Front-end code edit data
────

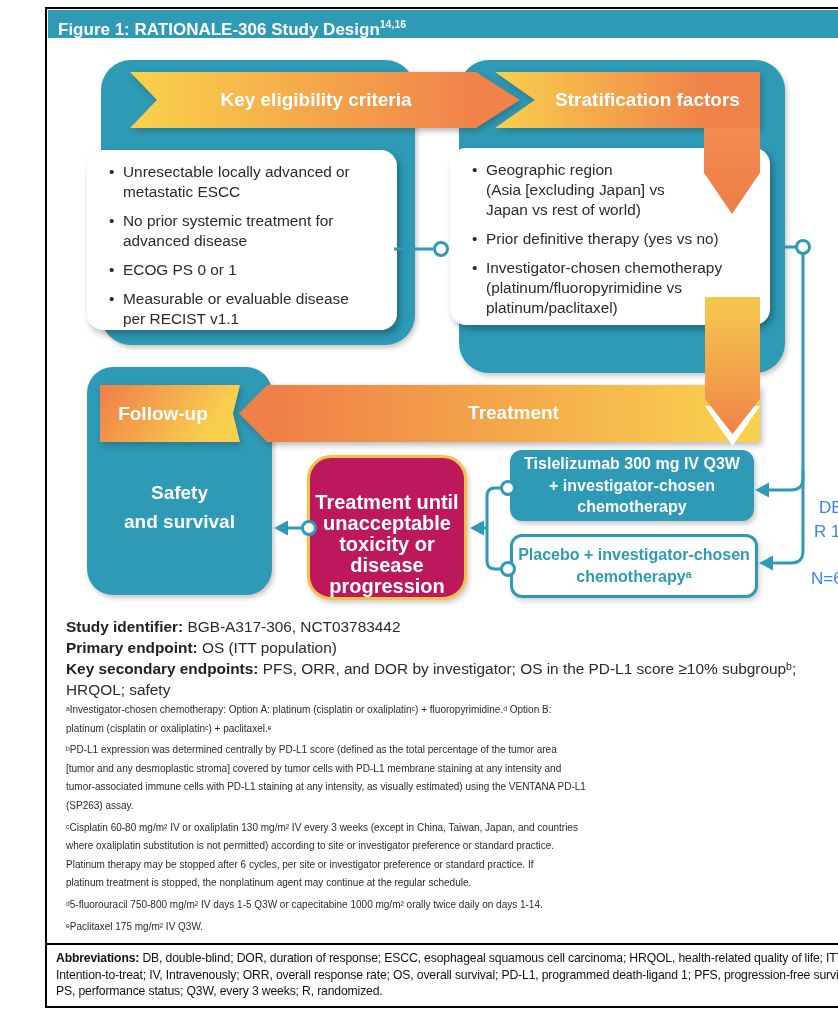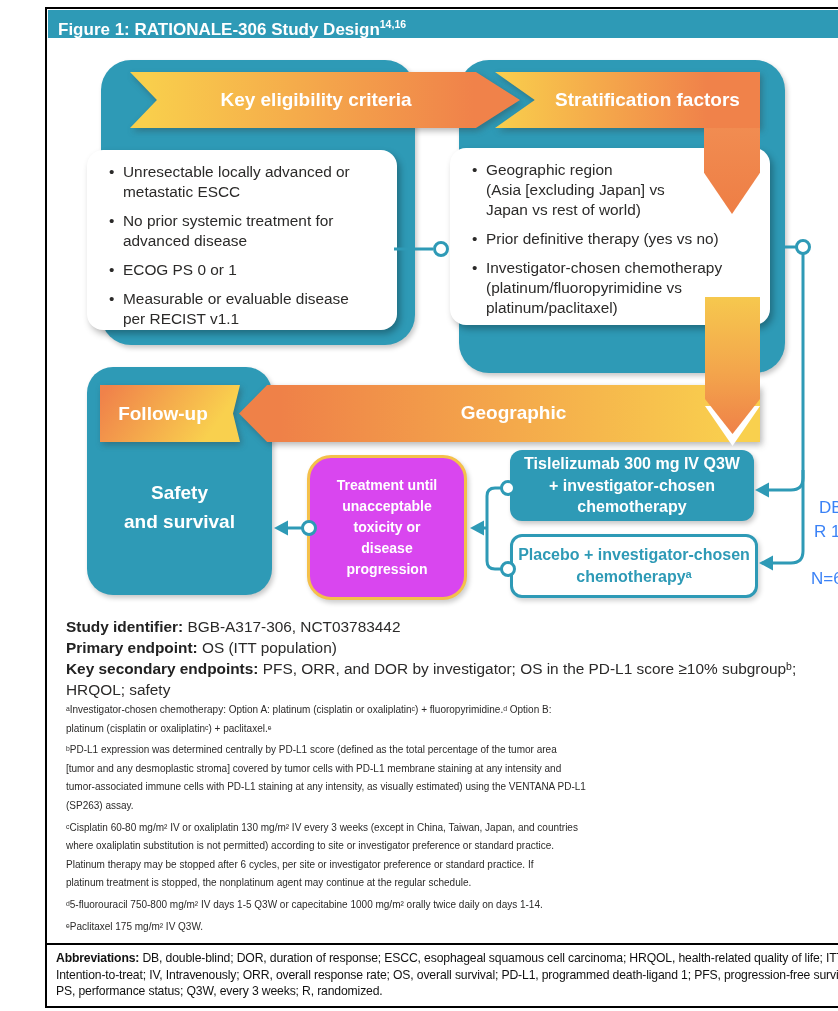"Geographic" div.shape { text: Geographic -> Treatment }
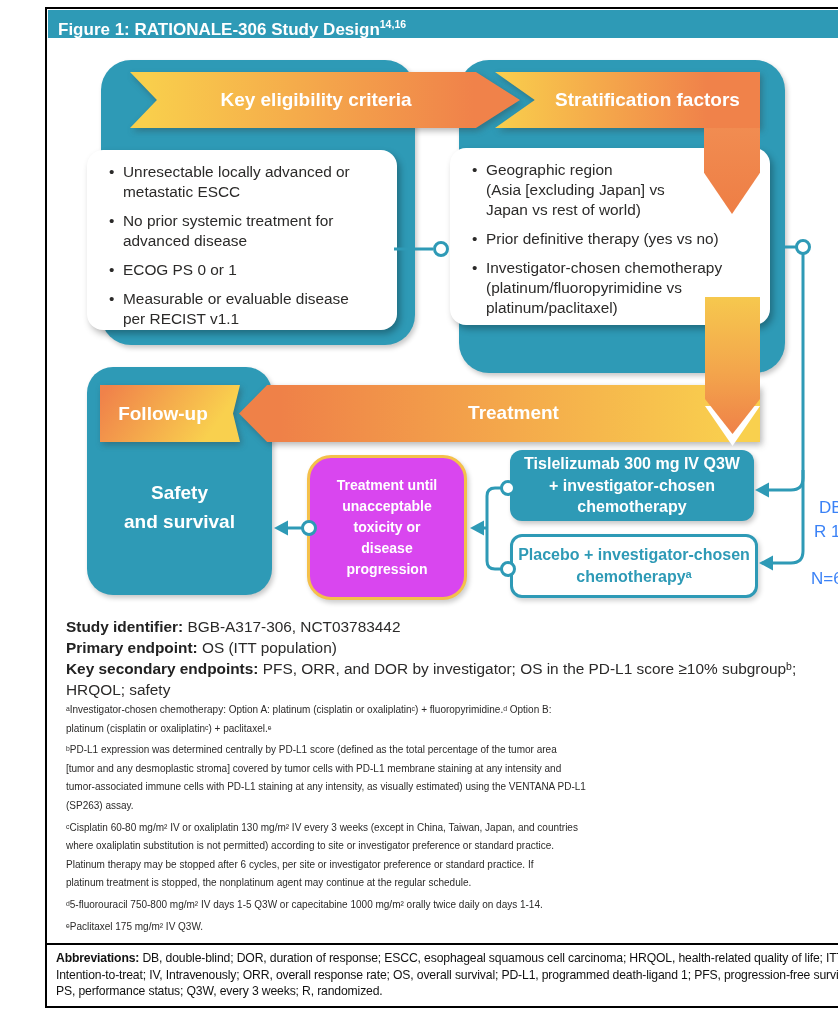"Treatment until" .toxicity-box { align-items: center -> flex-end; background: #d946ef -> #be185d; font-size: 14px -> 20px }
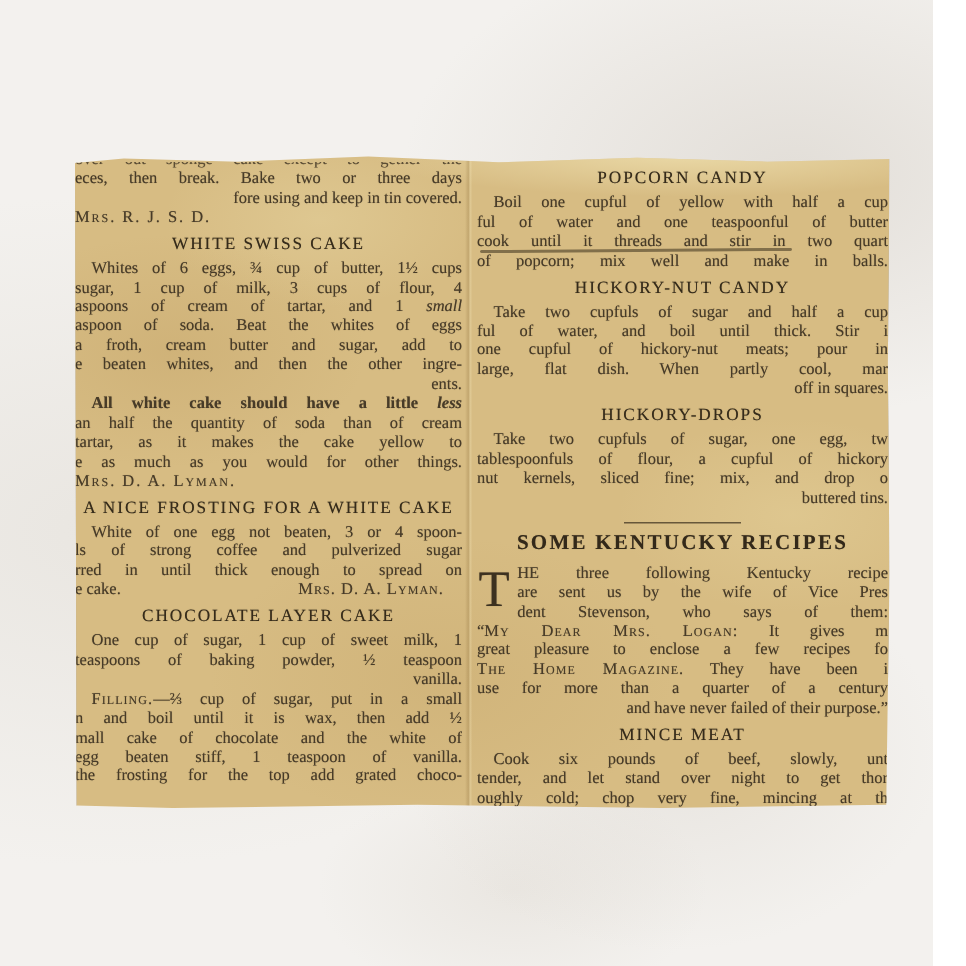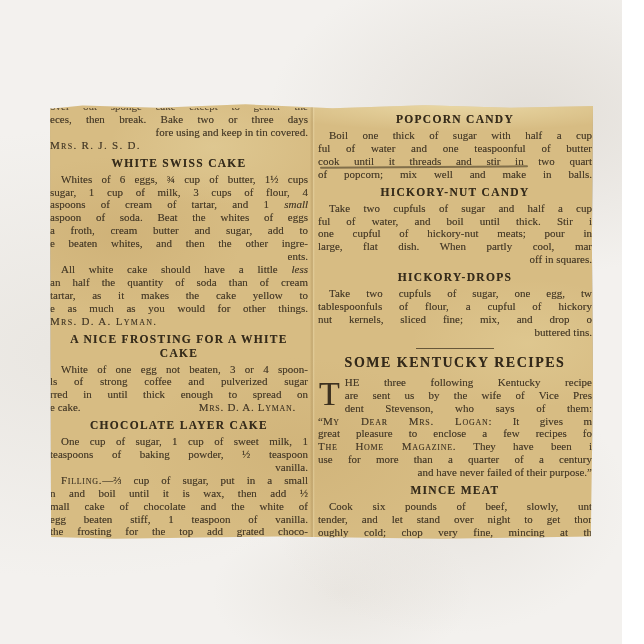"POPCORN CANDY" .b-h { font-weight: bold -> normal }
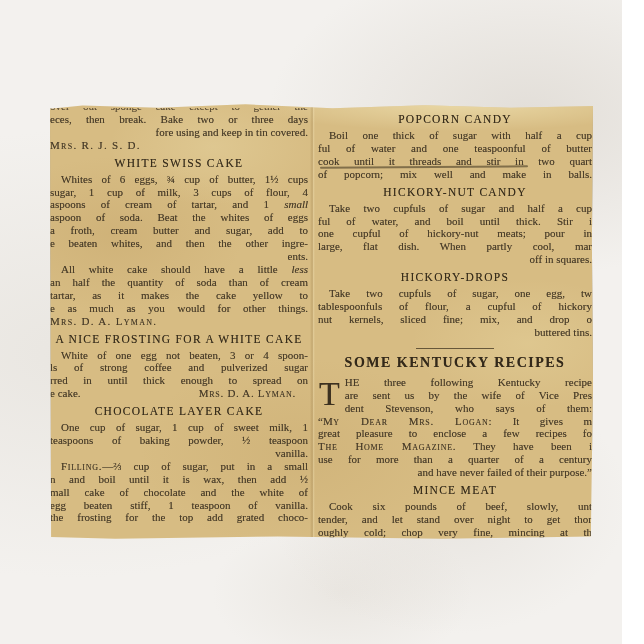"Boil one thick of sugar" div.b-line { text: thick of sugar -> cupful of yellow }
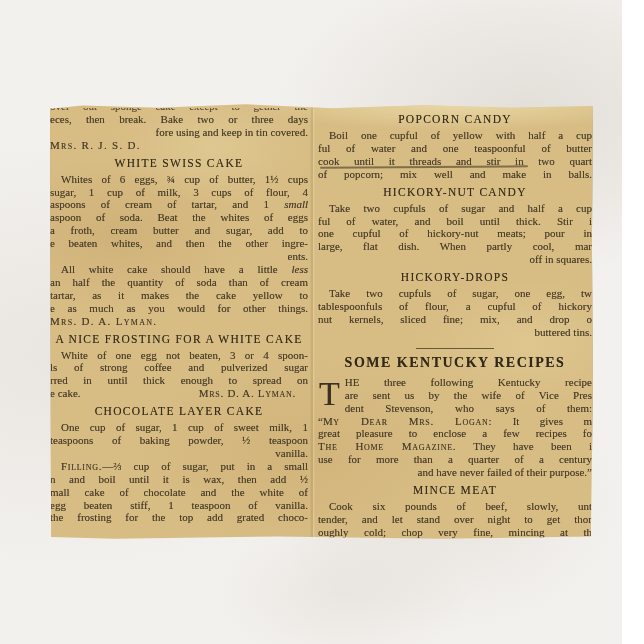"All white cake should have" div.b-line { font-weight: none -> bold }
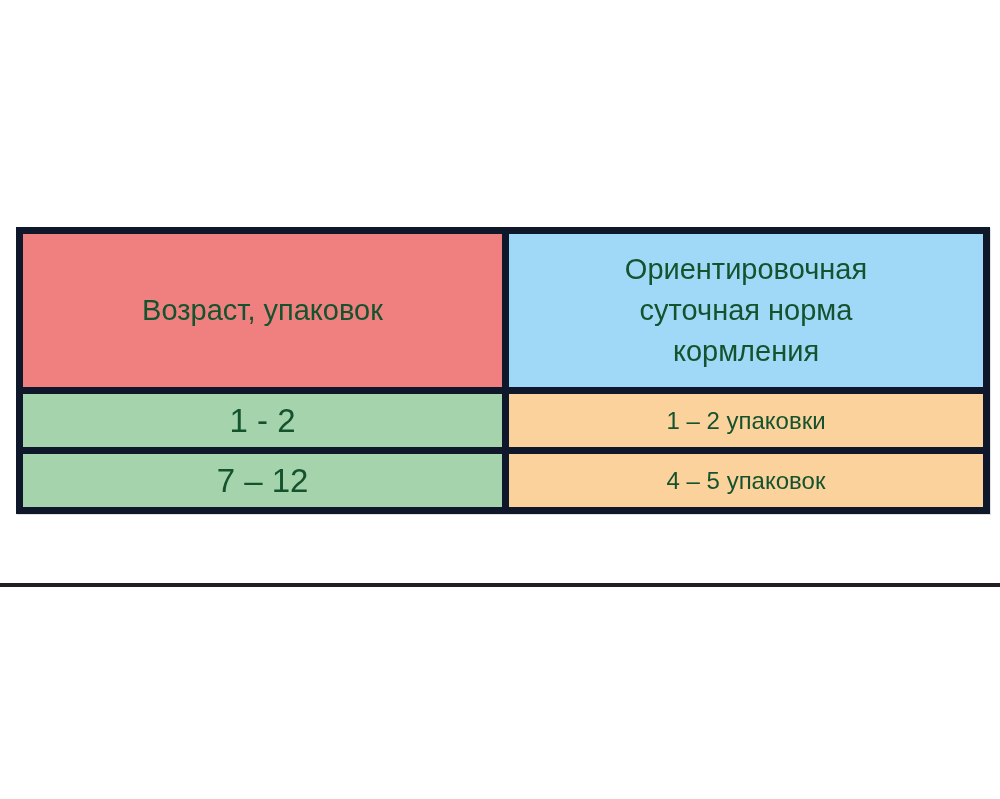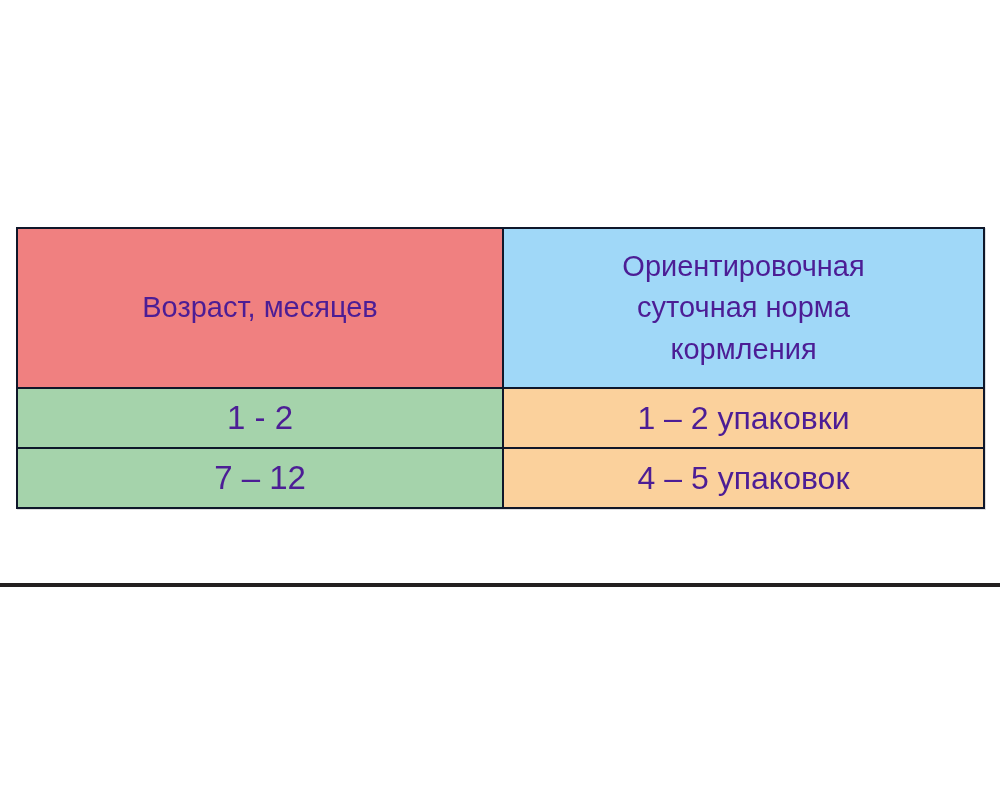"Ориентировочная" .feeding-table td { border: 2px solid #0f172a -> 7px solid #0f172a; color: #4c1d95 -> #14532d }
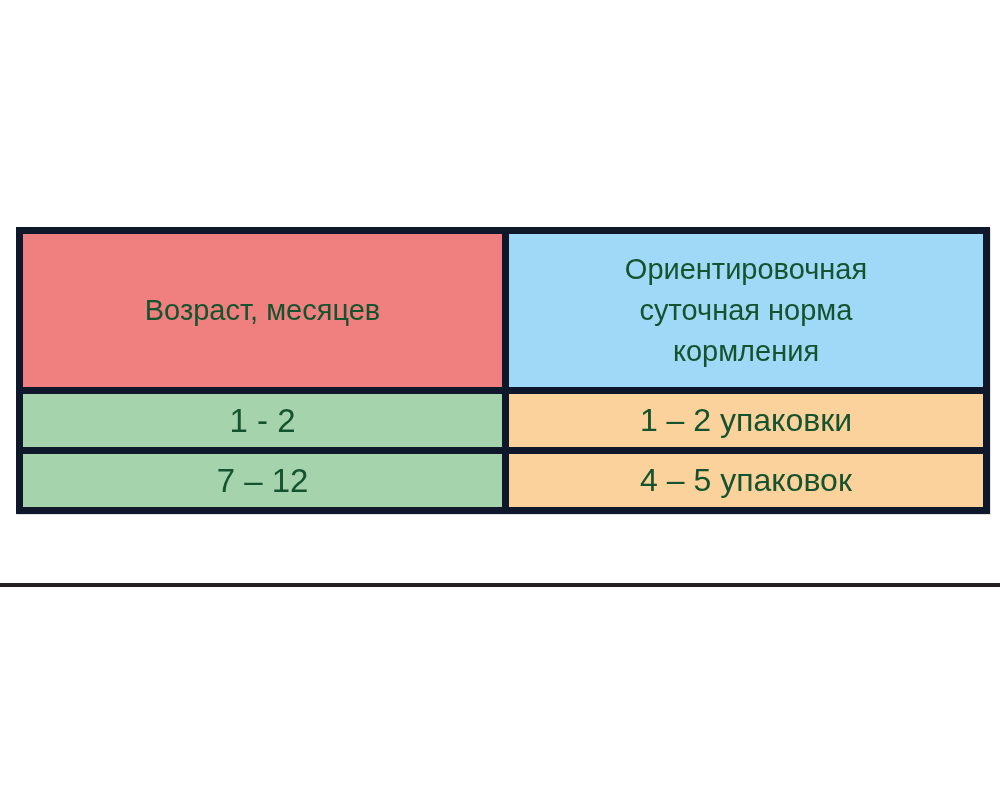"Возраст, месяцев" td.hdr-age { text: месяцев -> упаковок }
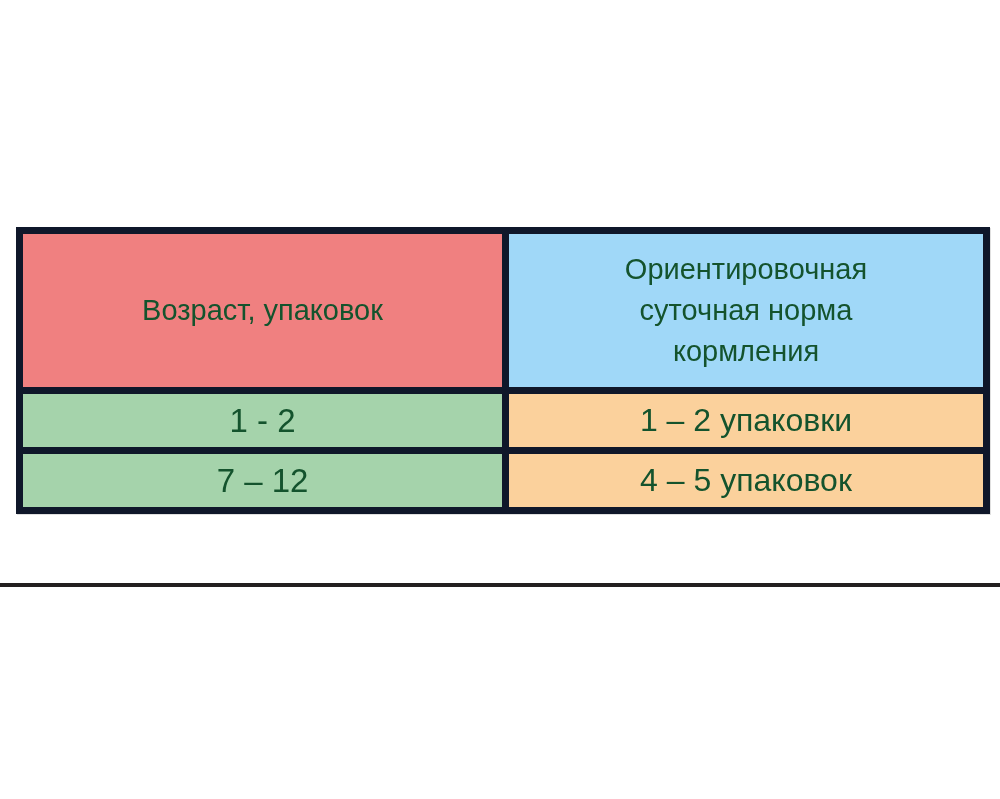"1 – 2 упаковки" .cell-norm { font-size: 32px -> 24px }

────

[TASK PROMPT] When you copy the entries above, keep every word exactly and omit the images.

[REPLY]
"Geographic" div.shape { text: Geographic -> Treatment }
"Treatment until" .toxicity-box { align-items: center -> flex-end; background: #d946ef -> #be185d; font-size: 14px -> 20px }
"POPCORN CANDY" .b-h { font-weight: bold -> normal }
"Boil one thick of sugar" div.b-line { text: thick of sugar -> cupful of yellow }
"All white cake should have" div.b-line { font-weight: none -> bold }
"Ориентировочная" .feeding-table td { border: 2px solid #0f172a -> 7px solid #0f172a; color: #4c1d95 -> #14532d }
"Возраст, месяцев" td.hdr-age { text: месяцев -> упаковок }
"1 – 2 упаковки" .cell-norm { font-size: 32px -> 24px }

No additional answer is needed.